=== Section Start ===
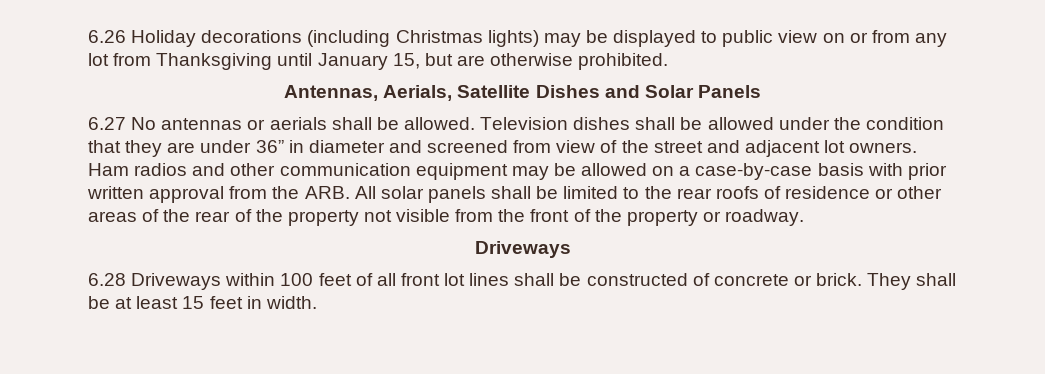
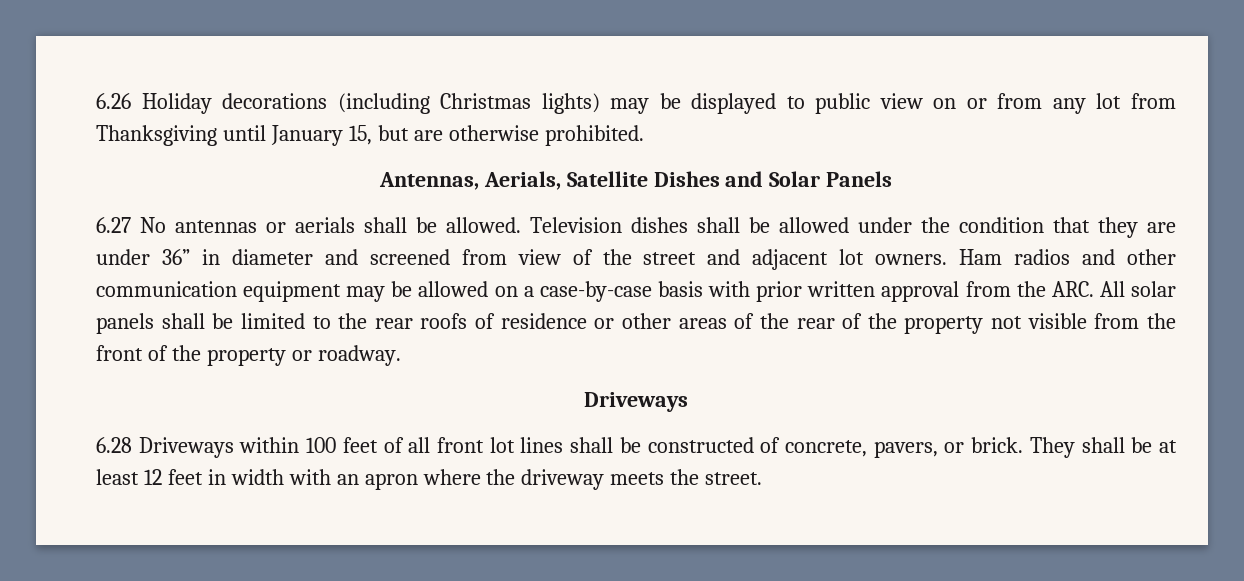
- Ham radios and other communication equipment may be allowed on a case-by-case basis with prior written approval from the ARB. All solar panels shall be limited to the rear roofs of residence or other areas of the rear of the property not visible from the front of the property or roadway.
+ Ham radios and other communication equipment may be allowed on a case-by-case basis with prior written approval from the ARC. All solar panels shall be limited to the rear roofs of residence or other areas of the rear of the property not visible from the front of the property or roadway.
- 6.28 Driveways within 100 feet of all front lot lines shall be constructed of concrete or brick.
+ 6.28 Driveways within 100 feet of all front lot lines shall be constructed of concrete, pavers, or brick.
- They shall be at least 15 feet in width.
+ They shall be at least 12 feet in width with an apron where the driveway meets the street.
=== Section End ===
=== Section Start ===
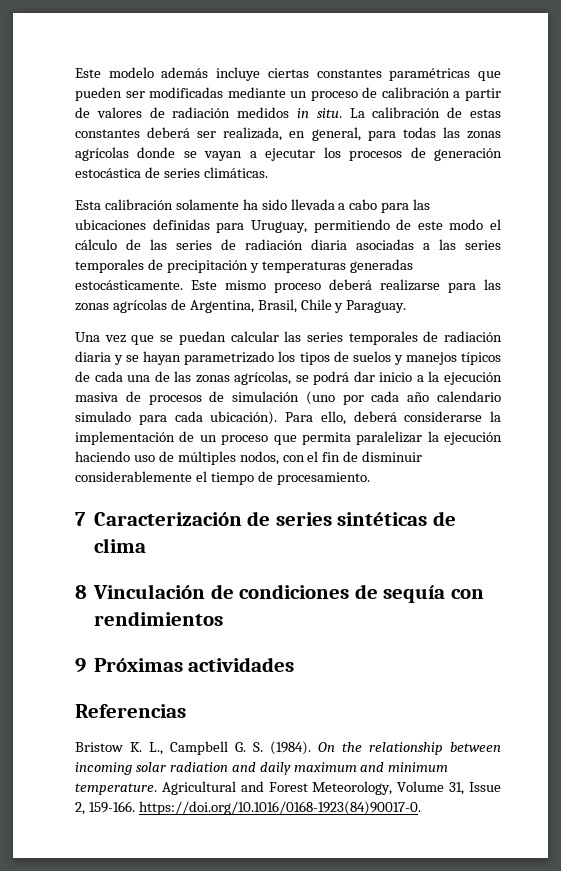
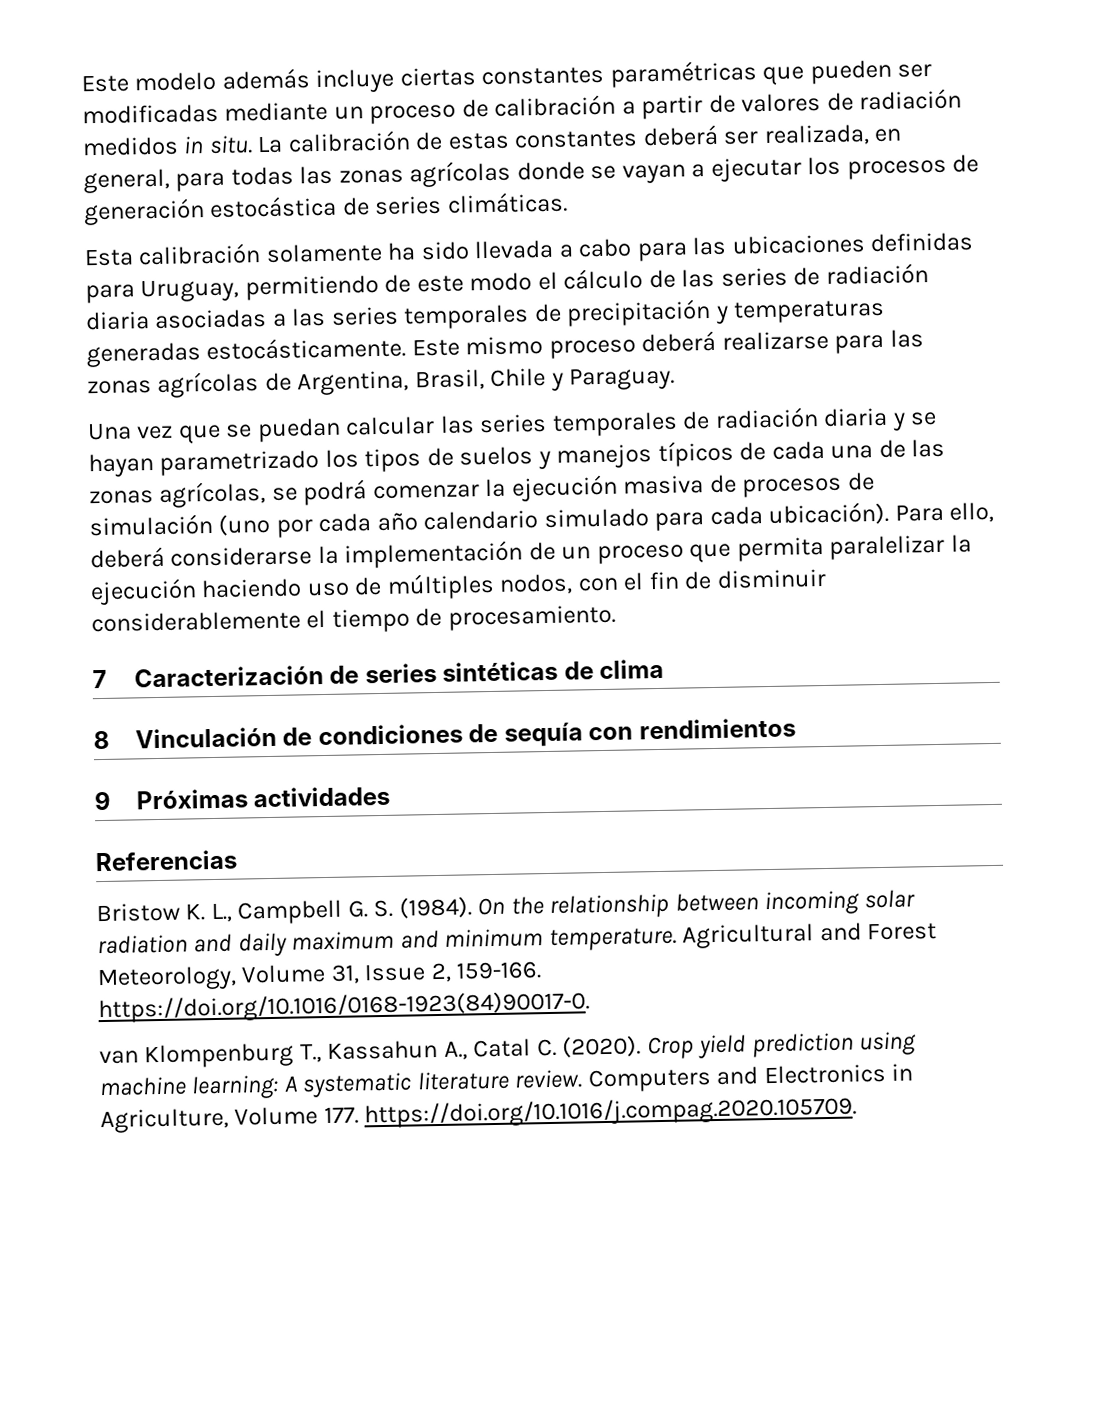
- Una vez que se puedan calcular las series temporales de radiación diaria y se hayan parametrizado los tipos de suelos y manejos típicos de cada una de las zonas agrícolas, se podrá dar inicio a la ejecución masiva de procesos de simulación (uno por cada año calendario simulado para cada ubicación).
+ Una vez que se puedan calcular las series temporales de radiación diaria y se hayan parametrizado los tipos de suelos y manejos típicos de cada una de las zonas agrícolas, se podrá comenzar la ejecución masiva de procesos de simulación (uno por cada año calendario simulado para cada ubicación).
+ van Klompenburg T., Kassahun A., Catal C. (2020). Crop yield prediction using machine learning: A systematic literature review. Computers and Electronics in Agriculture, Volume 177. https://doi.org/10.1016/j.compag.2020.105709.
=== Section End ===
ACTIVITY =
Reproduce exactly, and with no other material, the lines between those holding "- Ham radios" and "meets the street.", inclusive.

ANSWER TO THE PROBLEM =
- Ham radios and other communication equipment may be allowed on a case-by-case basis with prior written approval from the ARB. All solar panels shall be limited to the rear roofs of residence or other areas of the rear of the property not visible from the front of the property or roadway.
+ Ham radios and other communication equipment may be allowed on a case-by-case basis with prior written approval from the ARC. All solar panels shall be limited to the rear roofs of residence or other areas of the rear of the property not visible from the front of the property or roadway.
- 6.28 Driveways within 100 feet of all front lot lines shall be constructed of concrete or brick.
+ 6.28 Driveways within 100 feet of all front lot lines shall be constructed of concrete, pavers, or brick.
- They shall be at least 15 feet in width.
+ They shall be at least 12 feet in width with an apron where the driveway meets the street.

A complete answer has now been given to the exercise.